Сказать по совести, никаким гением он стать не чаял, ни злым, ни добрым, а очень рассчитывал, когда все закончится сделаться самим собой. Было у него, в отличие от всеми отринутых и разнообразно проклятых темных властелинов, куда и к кому возвращаться.
Кратов сверился с часами: минуло пять минут, как он покинул кабину куттера и торчал истуканом, исследуя местность, а заодно испытывая выдержку местных обитателей. Достаточно.

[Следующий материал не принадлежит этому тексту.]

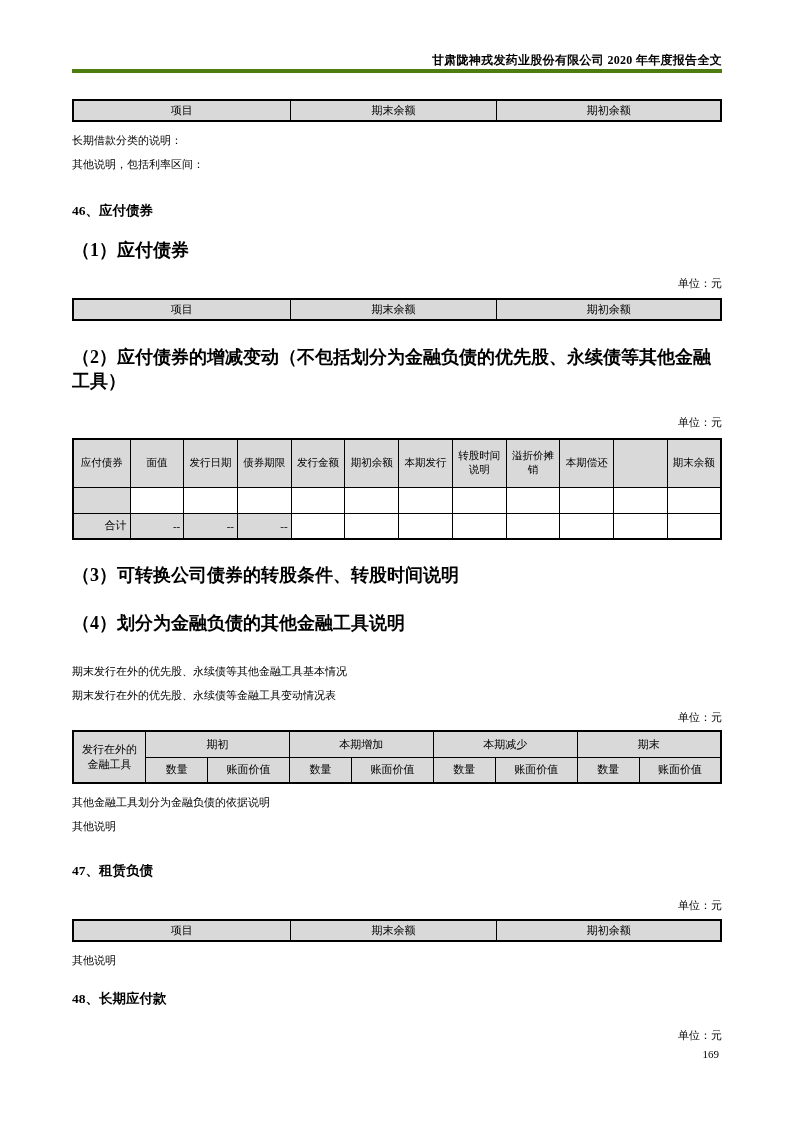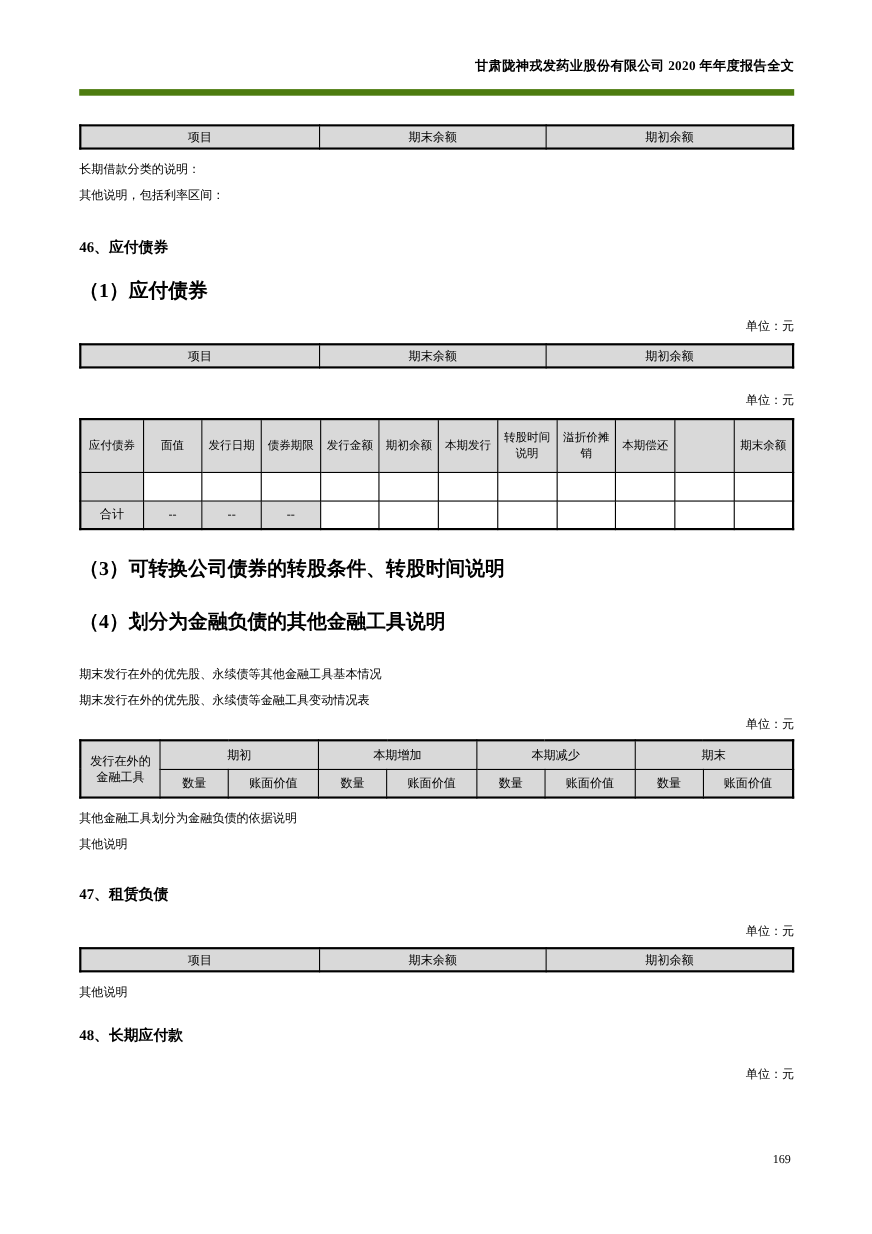--- a/index.html
+++ b/index.html
@@ -17,8 +17,8 @@
   }
   .doc-header {
     padding-top: 52px;
-    padding-bottom: 12px;
-    border-bottom: 6px solid #4d7c0f;
+    padding-bottom: 0;
+    border-bottom: 4px solid #4d7c0f;
   }
   .doc-header-title {
     text-align: right;

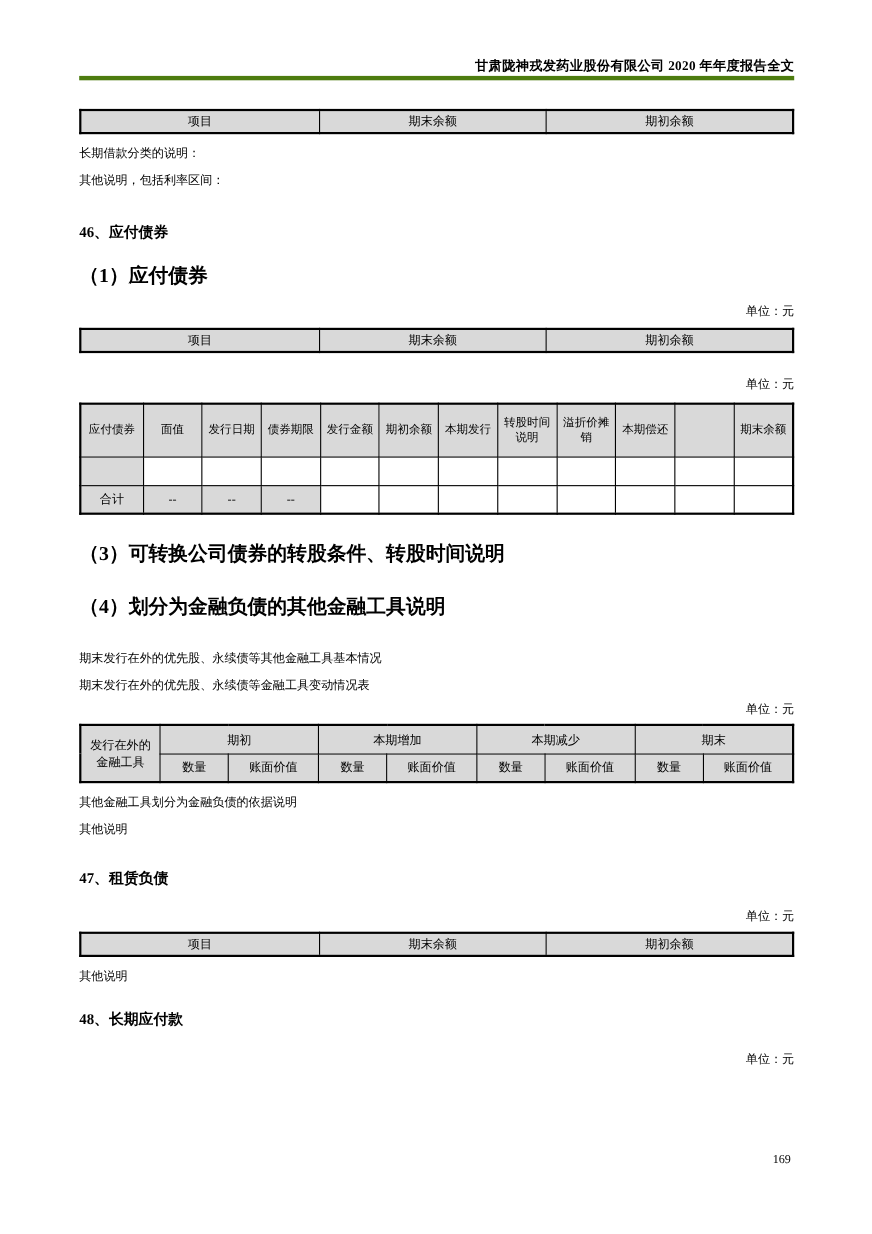--- a/index.html
+++ b/index.html
@@ -137,6 +137,7 @@
     </thead>
   </table>
 
+  <h4 class="h-sub mt-sub2">（2）应付债券的增减变动（不包括划分为金融负债的优先股、永续债等其他金融工具）</h4>
 
   <div class="unit u2">单位：元</div>
 

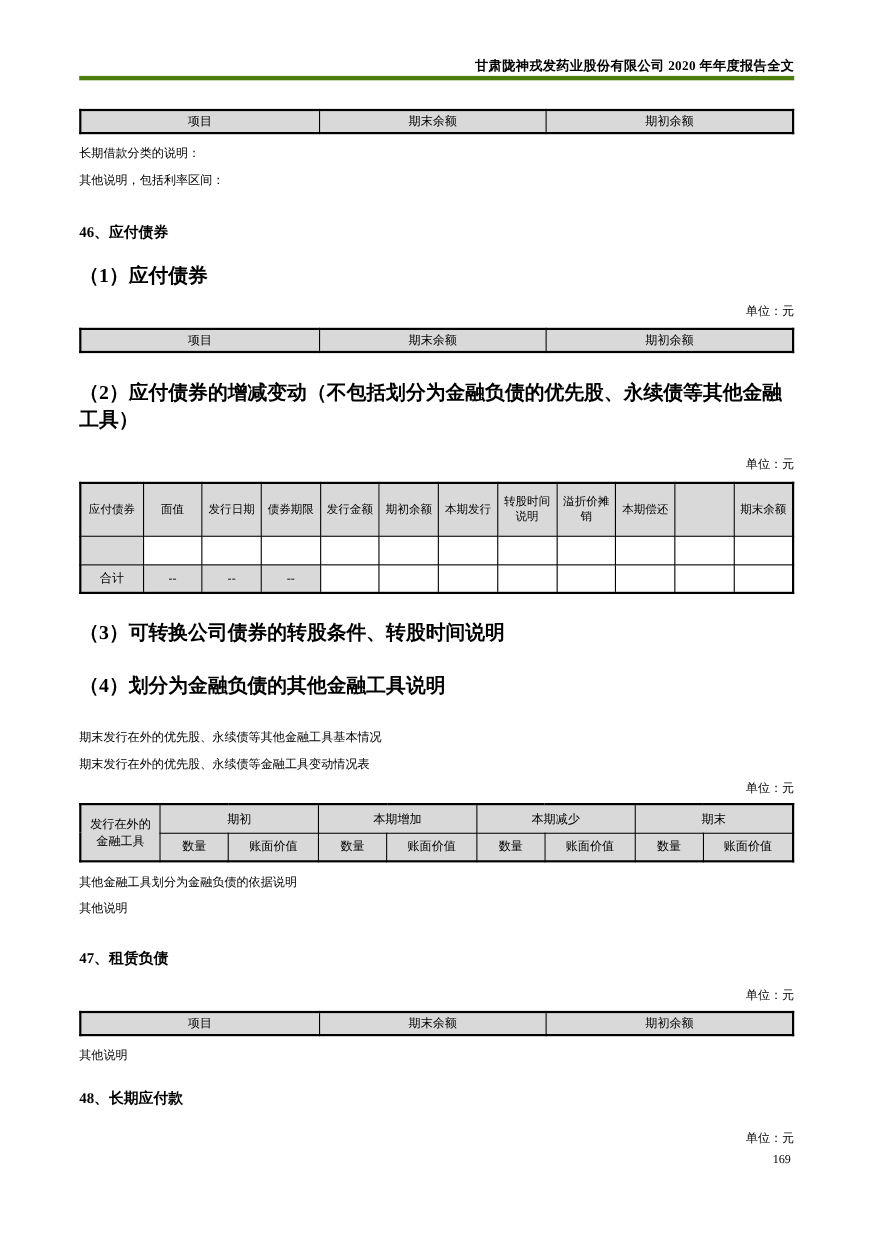--- a/index.html
+++ b/index.html
@@ -47,7 +47,7 @@
   .tbl-a { margin-top: 26px; }
   .bond { margin-top: 8px; }
   .bond th { height: 48px; font-size: 10.5px; padding: 1px 2px; }
-  .bond td { height: 26px; }
+  .bond td { height: 26px; text-align: right; }
   .fin { margin-top: 5px; }
   .fin th { height: 26px; }
   .note {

Он узнал что хотел, окружающая среда для него информационно иссякла.
Настало время сделать ход в игре по чужим правилам.
Противнику не стоило надеяться, что он этими правилами по какой-то причине вдруг не овладеет.
2
При первом же движении в сторону Пакгауза его нейтрализовали тем же способом, что и остальных, то есть обездвижили и упаковали, не нанося сколько-нибудь серьезного физического ущерба, а единственно причиняя душевный дискомфорт, как и всякому разумному существу, против воли лишенному свободы. Но, неукоснительно соблюдая принципы разделения-объединения, не отключили напрочь жизненные функции, как в случае с братцами-големами.
Пока его, спеленатого сетями, будто муху в паутинном коконе, тащили по воздуху в направлении самого большого сооружения Базы, которое он мысленно обозначил как Пакгауз (оно и в действительности сходно было с грузовым терминалом самой архаичной архитектуры, такое же вытянутое, ребристое и уродливое), он не столько фиксировал изменения в окружающем пейзаже, сколько отмечал расположение эффекторов и, если доводилось, то и поведение. Для того ему не требовались базовые органы чувств, со всеми ориентировочными процедурами прекрасно справлялось гиперчувство, извлекавшее значимую информацию «из шума кошачьих шагов и рыбьего дыхания».
Волчьи силуэты Охотников белыми прорехами возникали на сером небесном фоне и вновь пропадали, зрелище было магнетизирующее, но, похоже, чертово гиперчувство захватило слишком много пространства в его сознании, не оставив места для эмоций.
Он вспомнил: так и было в прошлый раз, даже еще сильнее, потому что, начиная с определенного момента, он осознал себя единым целым с нейронными сетями «гиппогрифа», этакой мыслящей машиной, и ему было хорошо в этой ипостаси, настолько хорошо, что не хотелось возвращаться на человеческий уровень бытия. Сейчас все было иначе, он сохранял собственную личность во всей полноте и многообразии, хотя ментальные изменения ощутимо потеснили ее с обжитых мест. Он был подготовлен к переменам в восприятии, оценивал их инструментально, как средство достижения цели, ни граном более.